At one point she’d stopped talking but I was still scrolling through the phone.” Her short, fun e‑book How FOMO (Fear Of Missing Out) Is Actually Making You Miss Out argues that we risk burnout, jeopardise quality relationships and even our sense of self by chasing events that have no lasting importance for our lives.
So what if you logged out for a couple of days? Just two days; say, July 8 and 9 this year. Here’s a bit of what you’d have missed: Israel’s offensive on Gaza, marijuana being legalised in parts of the US, the first look at that hot California felon Jeremy Meeks, and SpiceJet’s one lakh seats on sale for as little as Rs. 999. The greater loss would arguably be Brazil’s. But you’d have missed it and the record 35.6 million tweets it spawned.
Spread thin
Sure, to appear cool in public, you now have to be a geek in private. But our obsession with keeping up is changing the very way we perceive and consume knowledge — we know a frightful more things, but frightfully little about them. “Earlier if you did not have depth of knowledge of a subject you were considered a foolish person. Now, you are respected if you know a little about a lot of things,” says Desai. “Imagine a world littered with many Re 1 notes instead of a few Rs. 10 notes. It makes us interesting and shallow at the same time.”
The issue worries Ullah more. “If this obsession with information is only a repository of trivial nuggets, then we’re missing something,” he says. “There are political implications to depthless-ness. It promotes simplicity and that leads to a sort of conservatism.”
Will our #FirstWorldProblem ultimately create a more conservative society?
Or will future generations get over their obsessions and make fun of us at their parties on Mars? You don’t have much time to think. Networking company Cisco estimates that by next year, the Web will have grown so big it will have to be measured in zettabytes. If you had to burn it all on disc, you’d need 250 billion DVDs.

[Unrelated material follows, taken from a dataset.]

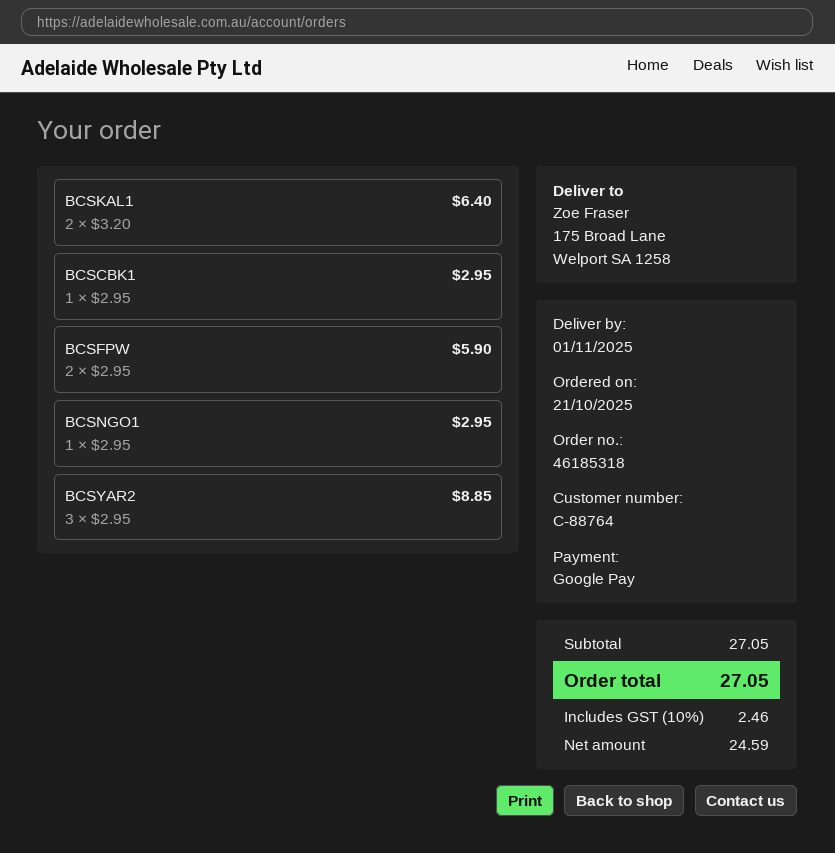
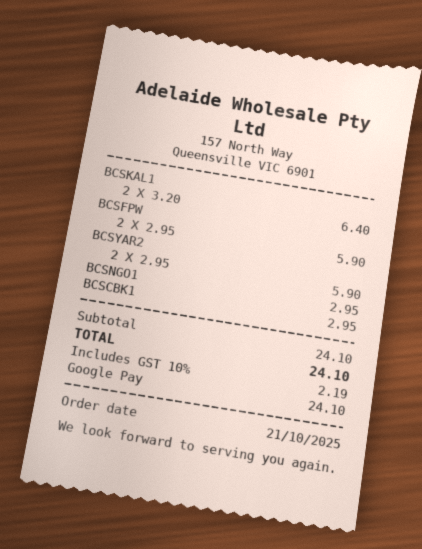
BCSYAR2: 3 x 2.95 = 8.85 -> 2 x 2.95 = 5.90
subtotal: 27.05 -> 24.10
tax: 10% = 2.46 -> 10% = 2.19
total: 27.05 -> 24.10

Desai thinks there will always be a social pressure to keep up. But Kovacs believes we’ll ultimately have a handle on it. “Historically, with every new type of technology, there are all kinds of fears and lot of stories about what these new things do to our brain, etc,” she says, citing the advent of radio and television. “Every time any technology provides a new paradigm in communication, it leads to a shift in the amount of information people get into their lives and creates anxiety. So this is nothing new.”
Ullah believes the next generation will be able to survive this embarrassment of riches too, probably by ignoring it. “I have students who walk out mid-lecture to take a call as if they had nuclear-launch codes on their phone,” he jokes. “But I also know students who don’t carry a cellphone today.”